Problem description — In the listing below, tally the lines that hold "Cicely" and report that number by itself.

Listed records —
= Beginning of Section =
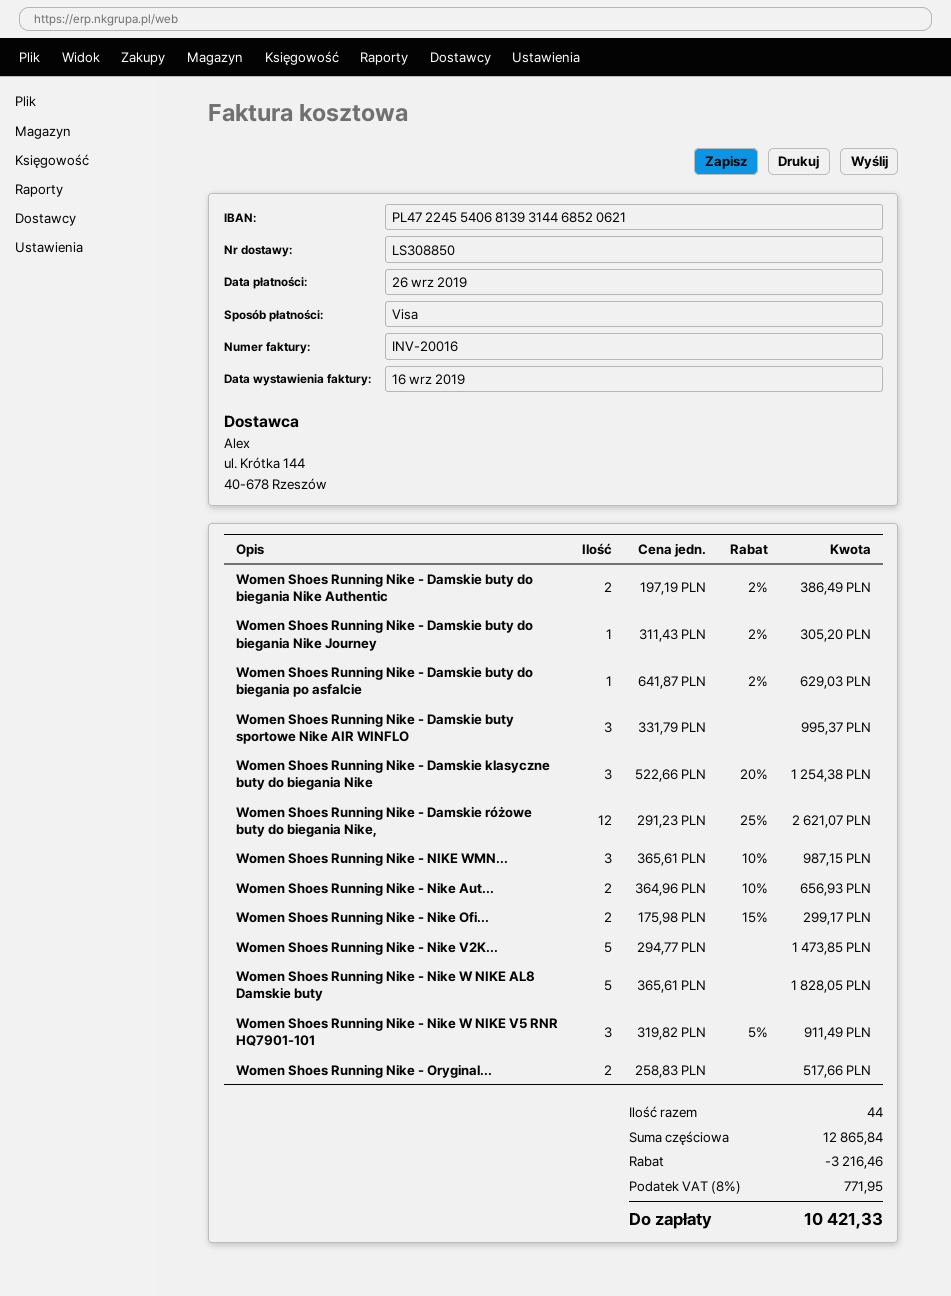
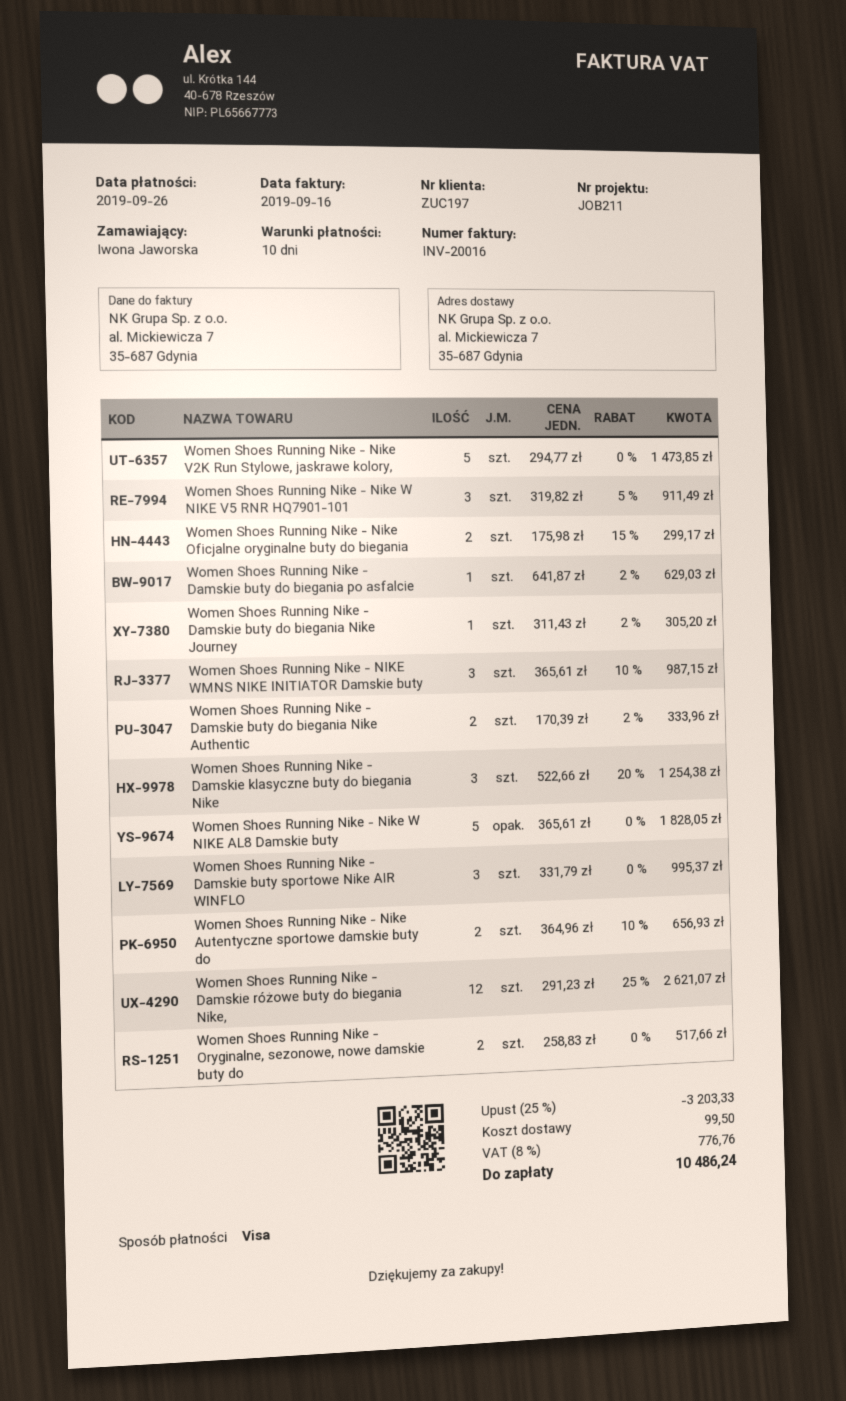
Women Shoes Running Nike - Damskie buty do biegania Nike Authentic: 2 x 197.19 - 2% = 386.49 -> 2 x 170.39 - 2% = 333.96
discount: 3216.46 -> 3203.33
shipping: none -> 99.50
tax: 8% = 771.95 -> 8% = 776.76
total: 10421.33 -> 10486.24

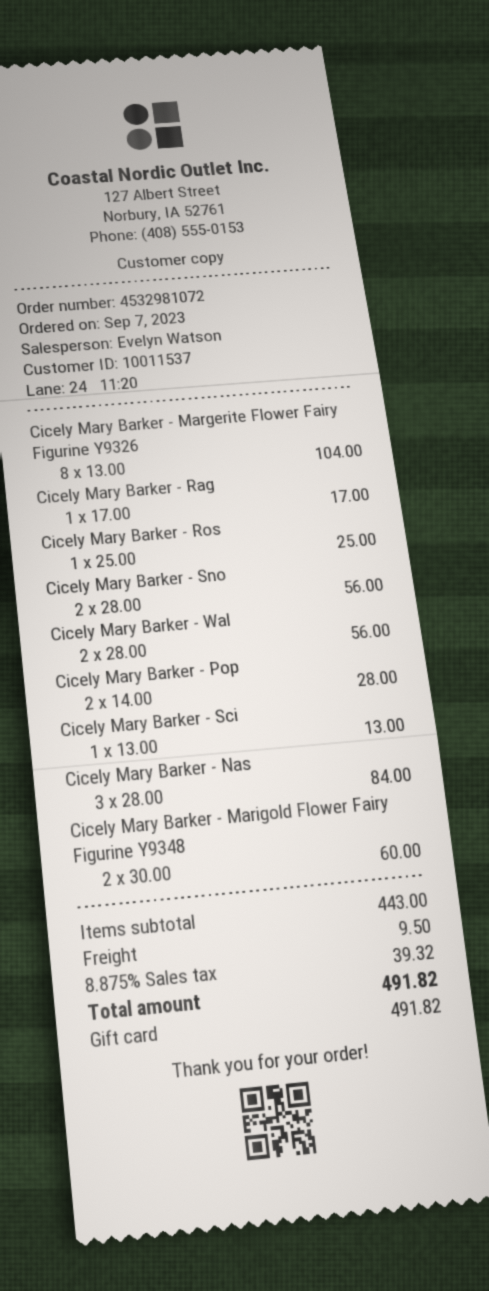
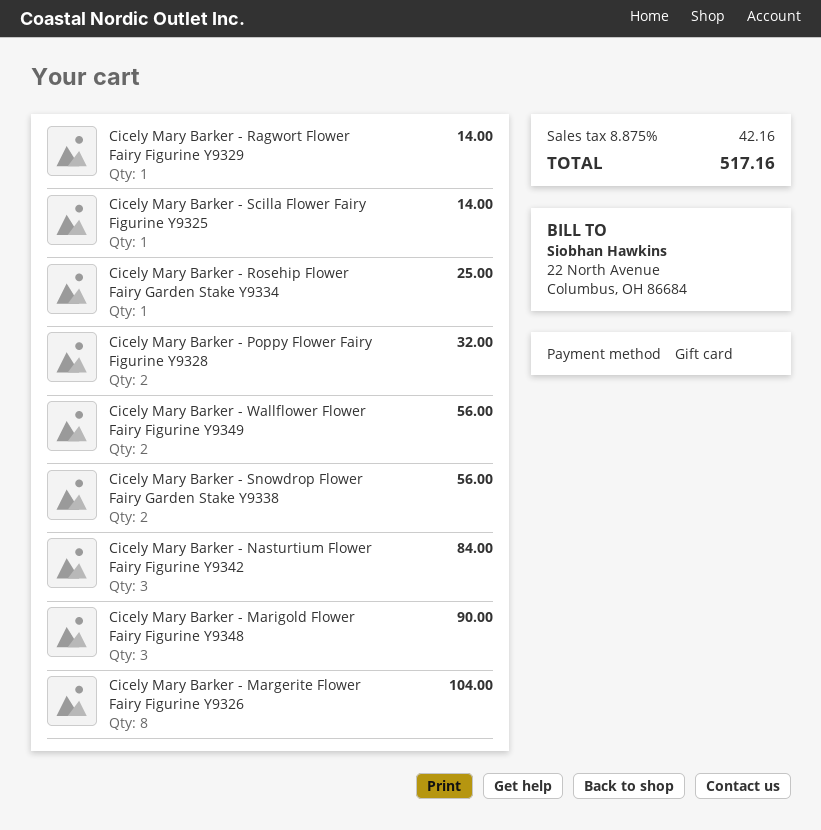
Cicely Mary Barker - Rag: 1 for 17.00 -> 1 for 14.00
Cicely Mary Barker - Pop: 2 for 28.00 -> 2 for 32.00
Cicely Mary Barker - Sci: 1 for 13.00 -> 1 for 14.00
Cicely Mary Barker - Marigold Flower Fairy Figurine Y9348: 2 for 60.00 -> 3 for 90.00
shipping: 9.50 -> none
tax: 8.875% = 39.32 -> 8.875% = 42.16
total: 491.82 -> 517.16

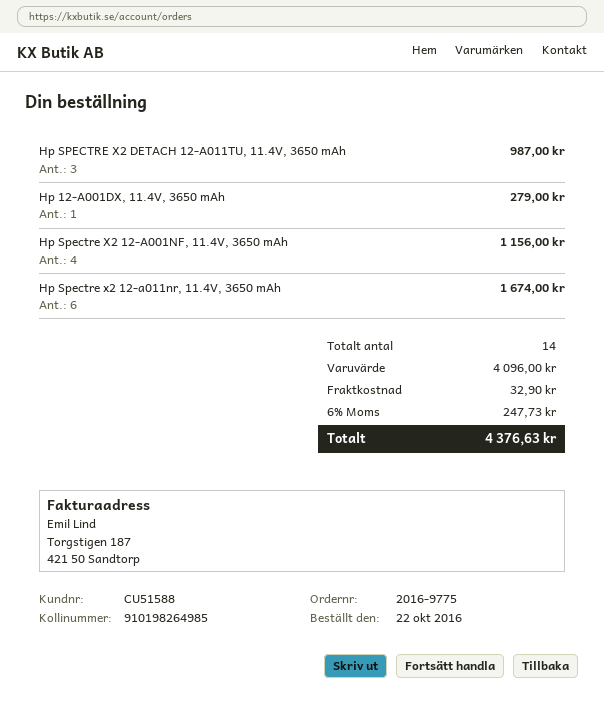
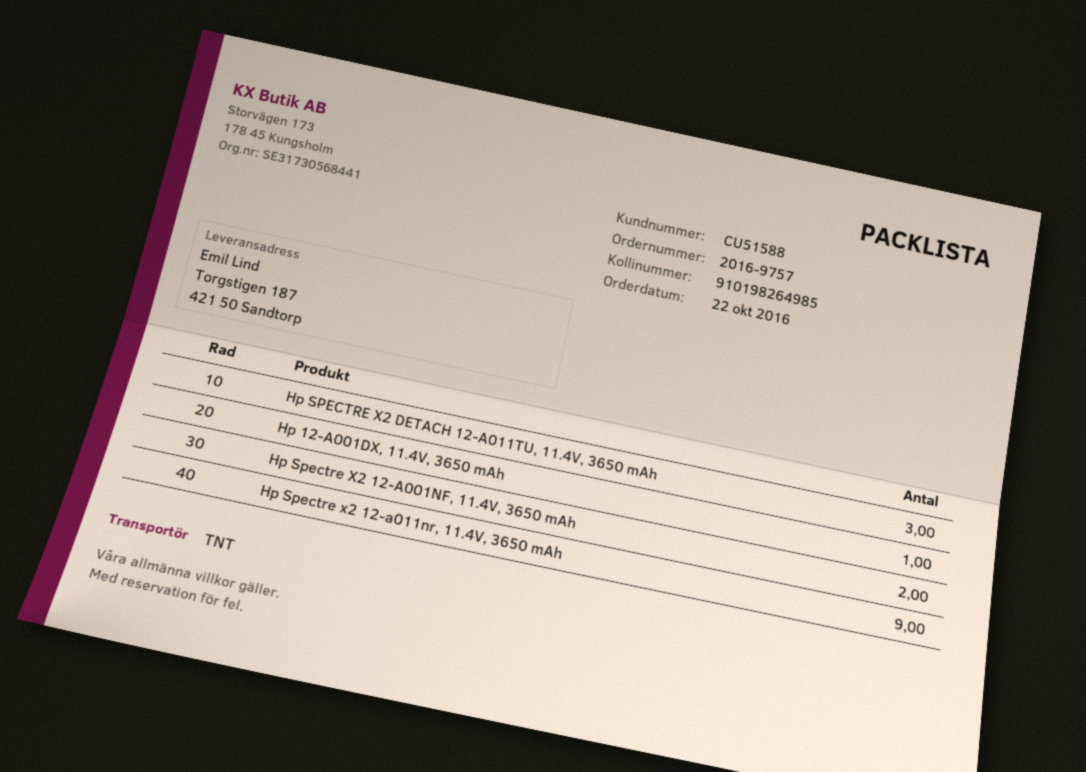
order number: 2016-9775 -> 2016-9757
Hp Spectre X2 12-A001NF, 11.4V, 3650 mAh: 4 -> 2
Hp Spectre x2 12-a011nr, 11.4V, 3650 mAh: 6 -> 9

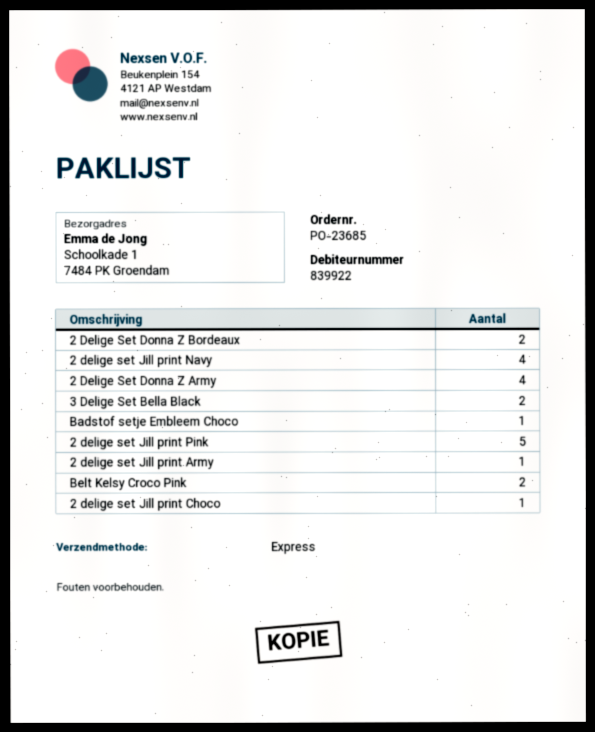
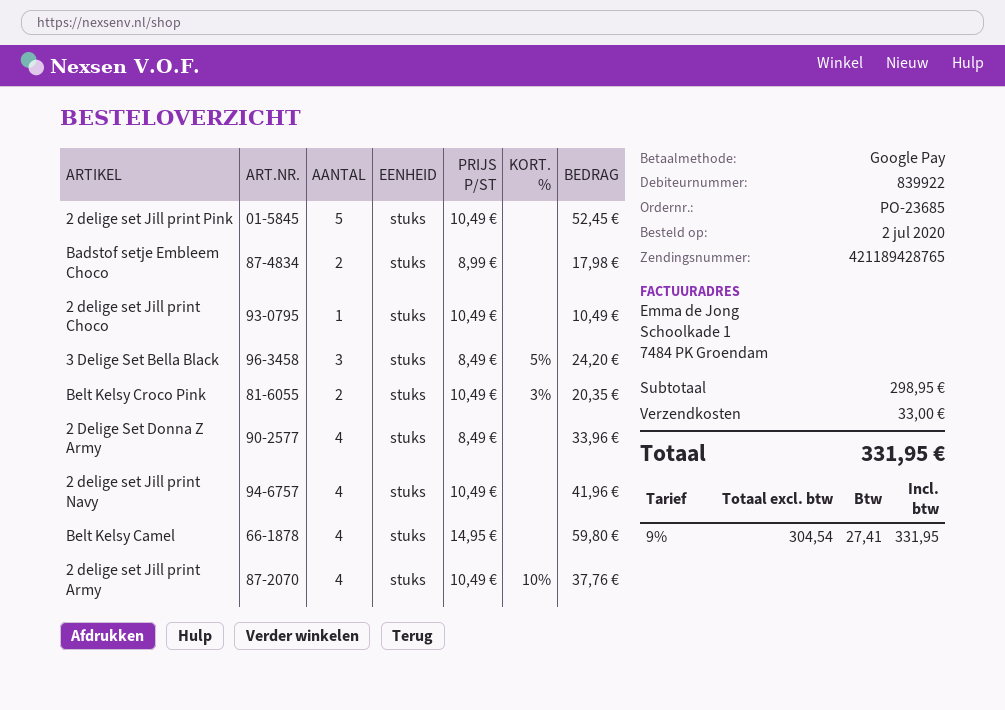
2 Delige Set Donna Z Bordeaux: 2 -> none
3 Delige Set Bella Black: 2 -> 3
Badstof setje Embleem Choco: 1 -> 2
2 delige set Jill print Army: 1 -> 4
Belt Kelsy Camel: none -> 4

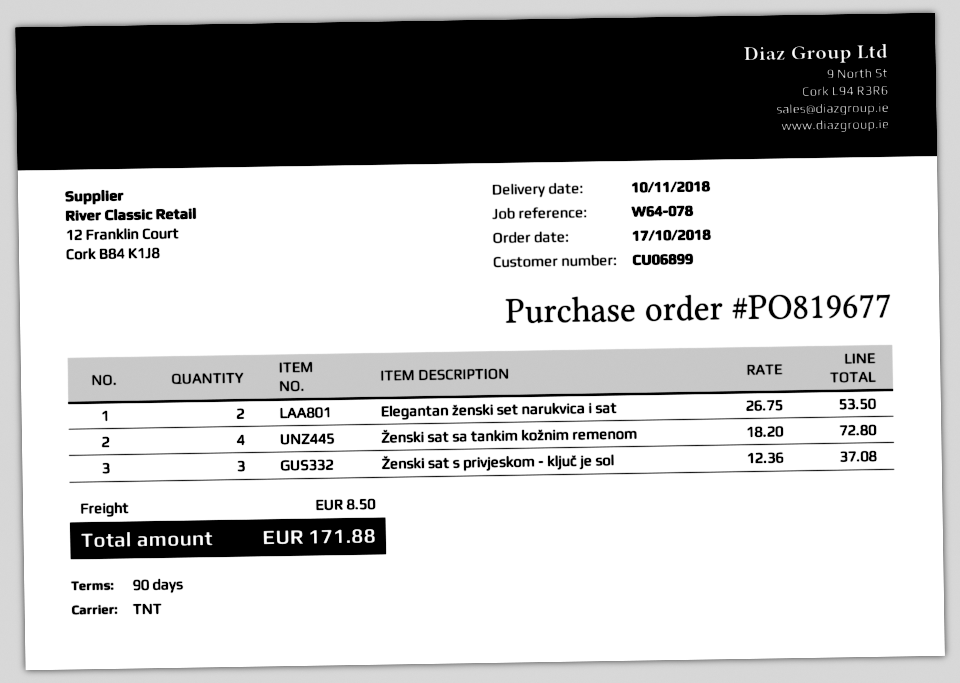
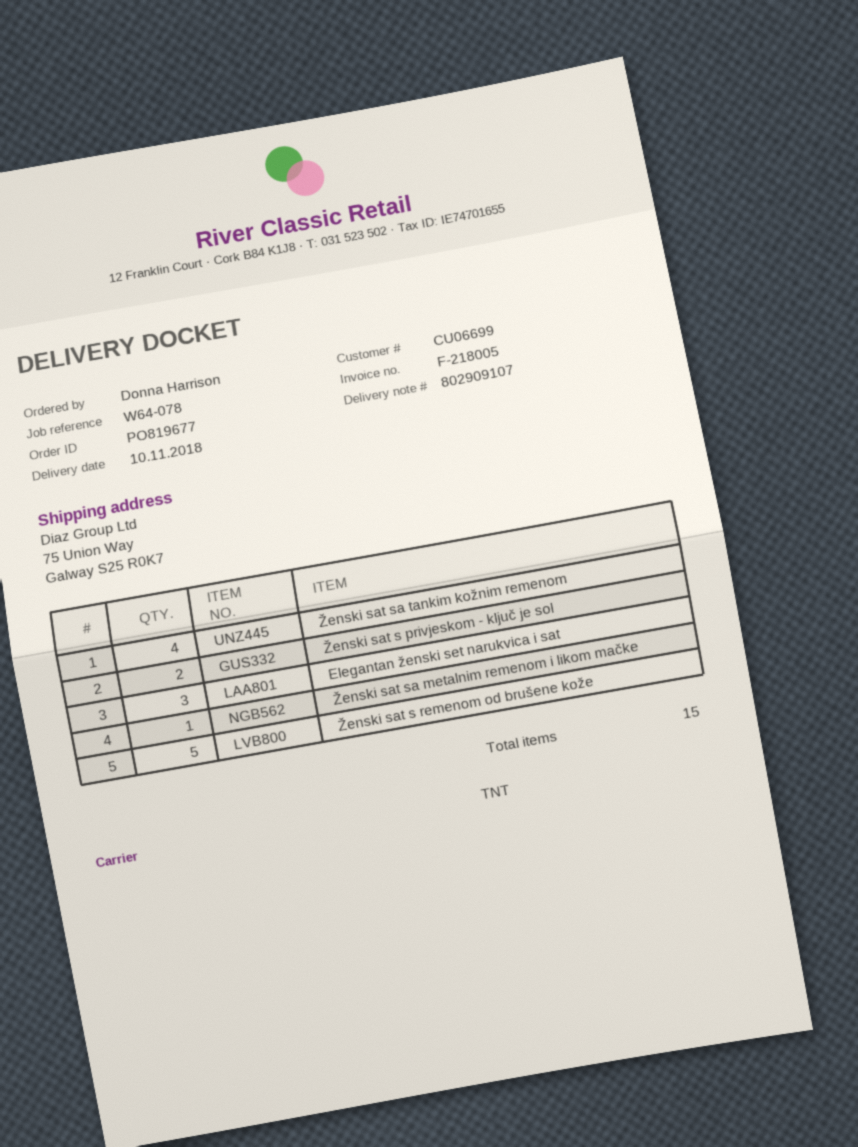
customer number: CU06899 -> CU06699
Elegantan ženski set narukvica i sat: 2 -> 3
Ženski sat s privjeskom - ključ je sol: 3 -> 2
Ženski sat sa metalnim remenom i likom mačke: none -> 1
Ženski sat s remenom od brušene kože: none -> 5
= End of Section =
Exercise solution — 4